La société de jalonnement de crypto-monnaies KR1 s’attend à être cotée à la Bourse de Londres d’ici le mois prochain

La société de jalonnement de crypto-monnaies KR1 s’attend à être cotée à la Bourse de Londres d’ici le mois prochain
Rony Roy
28 oct. 2025, 10:30 AM
  • KR1 va devenir le premier investisseur spécialisé dans les actifs numériques à être coté sur le marché principal de la LSE.
  • La société se concentre sur les projets blockchain à un stade précoce et tire des revenus du jalonnement d’ETH et de DOT.
  • Les régulateurs britanniques font avancer les réformes des cryptomonnaies.

La société britannique de crypto-monnaies KR1 est la dernière en date à chercher à être cotée sur une grande bourse, en particulier la Bourse de Londres, car elle cherche à consolider sa position sur le marché traditionnel et à améliorer la valeur pour les actionnaires.

KR1 s’attend à être coté d’ici le mois prochain, le cofondateur Keld Van Schreven le qualifiant de « pistolet de démarrage pour cette nouvelle classe d’actifs sur le LSE » dans une conversation avec le Financial Times.

Il a ajouté que d’autres sociétés d’actifs numériques pourraient emboîter le pas, considérant la transition de KR1 comme un indicateur d’une intégration plus poussée des cryptomonnaies dans le cœur financier de Londres.

Avec une capitalisation boursière d’environ 56 millions de livres sterling, soit environ 75 millions de dollars, KR1 deviendra la première « société d’actifs numériques authentique » à être cotée sur le marché principal de la LSE.

KR1 a son siège social à Douglas, sur l’île de Man, et est actuellement cotée à la plus petite bourse Aquis, de sorte que cette transition vers la LSE permettrait à la société d’accéder à des pools de capitaux plus profonds.

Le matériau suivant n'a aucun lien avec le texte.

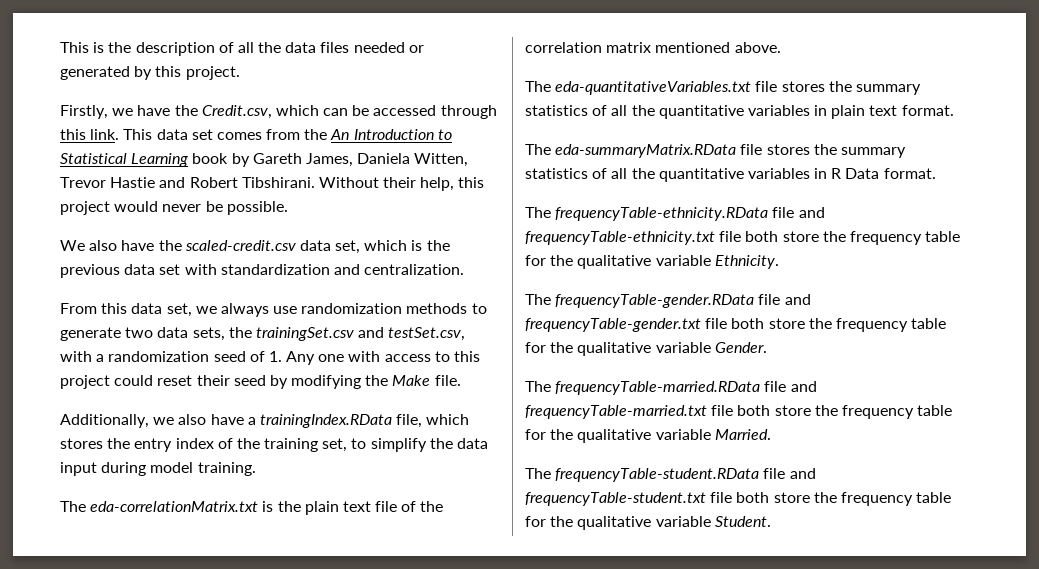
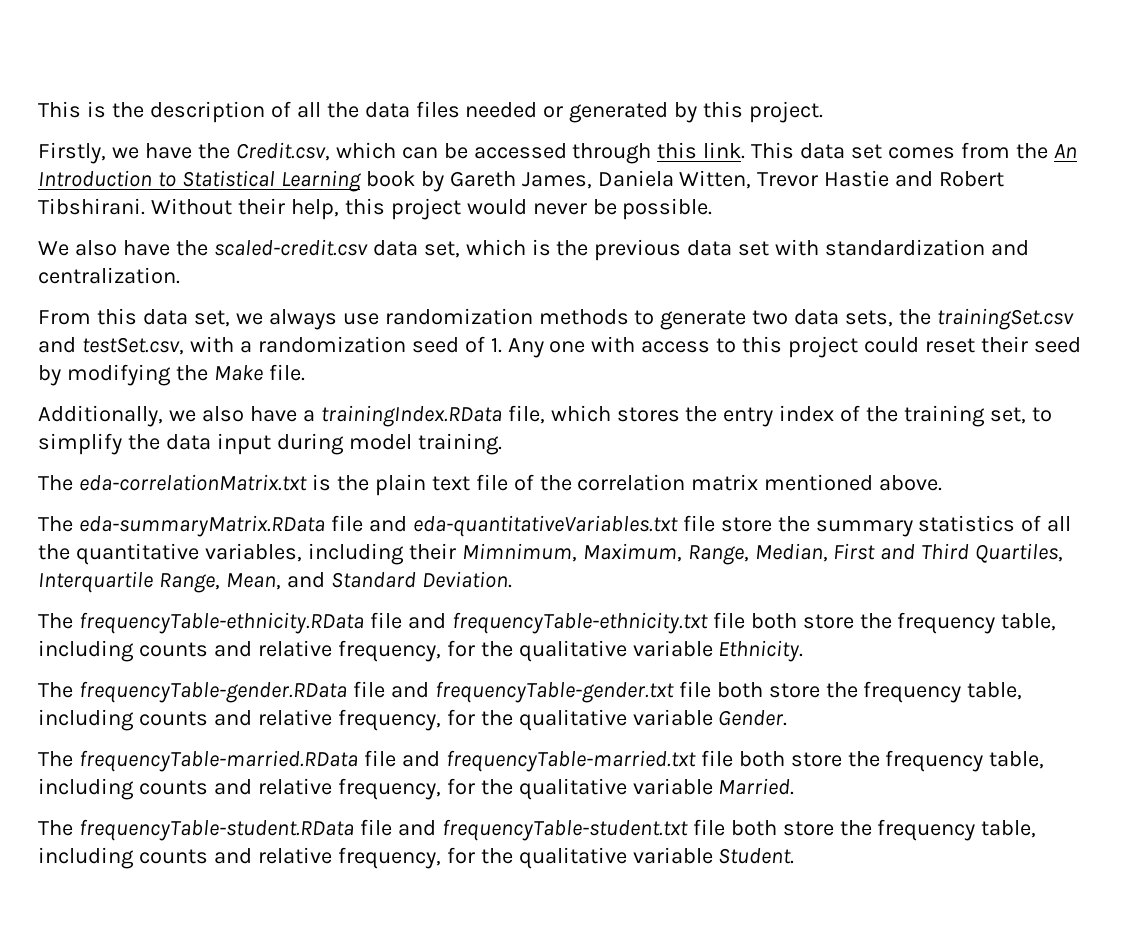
(551, 86) none -> [78,515,407,537] eda-summaryMatrix.RData file and
[781,81,921,95] [525,105,954,119] [525,144,906,158] [525,168,936,182] stores the summary statistics of all the quantitative variables in plain text format. // The eda-summaryMatrix.RData file stores the summary statistics of all the quantitative variables in R Data format. -> [720,515,1072,537] [38,543,1064,565] [38,571,512,593] store the summary statistics of all the quantitative variables, including their Mimnimum, Maximum, Range, Median, First and Third Quartiles, Interquartile Range, Mean, and Standard Deviation.
[925,231,961,242] table -> [1001,613,1057,631] [38,640,441,662] table, including counts and relative frequency,
[911,318,947,329] table -> [967,682,1023,700] [38,709,441,731] table, including counts and relative frequency,
[917,405,953,416] table -> [989,751,1045,769] [38,778,441,800] table, including counts and relative frequency,
[916,492,952,503] table -> [981,820,1037,838] [38,847,441,869] table, including counts and relative frequency,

Fondée en 2014, KR1 s’est forgée une réputation d’investisseur précoce dans les protocoles blockchain.

Contrairement à de nombreuses entreprises publiques qui détiennent principalement des actifs numériques comme le bitcoin, KR1 se concentre sur les investissements stratégiques dans l’infrastructure blockchain et les technologies décentralisées, ayant soutenu plus de 100 projets à ce jour.

Une grande partie des revenus de la société est générée par ses activités de jalonnement, Ethereum et Polkadot faisant partie de ses principales participations.

Schreven a confirmé que la société allait « redoubler d’efforts » sur le jalonnement en tant que source de revenus à long terme.

Le Royaume-Uni recalibre sa position sur les crypto-monnaies

Au cours des dernières années, les régulateurs britanniques ont pris des mesures visibles pour moderniser les cadres financiers, notamment en autorisant les produits plateforme crypto négociés à commencer à être négociés sur la LSE.

Les autorités jettent également les bases d’un régime plus large des actifs numériques, dont la mise en œuvre complète est prévue en 2026.

Pendant ce temps, la Financial Conduct Authority du Royaume-Uni a accéléré son processus d’enregistrement des entreprises de crypto-monnaies ces derniers mois en réduisant les délais d’approbation moyens qui auraient autrefois pris plus d’un an.

Autrefois considéré comme un goulot d’étranglement pour l’innovation, l’organisme de réglementation s’engage maintenant plus directement auprès des demandeurs et a offert des conseils plus clairs avant la demande tout en organisant des tables rondes publiques afin de réduire les frictions dans le processus d’approbation.

Au niveau international, le Royaume-Uni travaille en étroite collaboration avec les États-Unis par le biais de la nouvelle force de travail transatlantique pour les marchés du futur, qui a été chargée d’élaborer des propositions communes sur la réglementation des actifs numériques et la réforme des marchés de capitaux dans un délai de six mois.

Des efforts sont également en cours pour définir la surveillance des stablecoins , avec un régime de résolution conjointe élaboré par la BoE et le Trésor britannique.

Dans le même temps, la Banque d’Angleterre adopte une approche plus prudente à l’égard des risques systémiques qui découlent de l’utilisation des stablecoins.

La vice-gouverneure de la BoE, Sarah Breeden, a confirmé l’intention de la BoE de maintenir en place les plafonds de détention actuels pour les actifs numériques indexés sur la monnaie fiduciaire jusqu’à ce que la banque centrale soit convaincue qu’ils ne menacent pas le rôle de création de crédit des banques commerciales.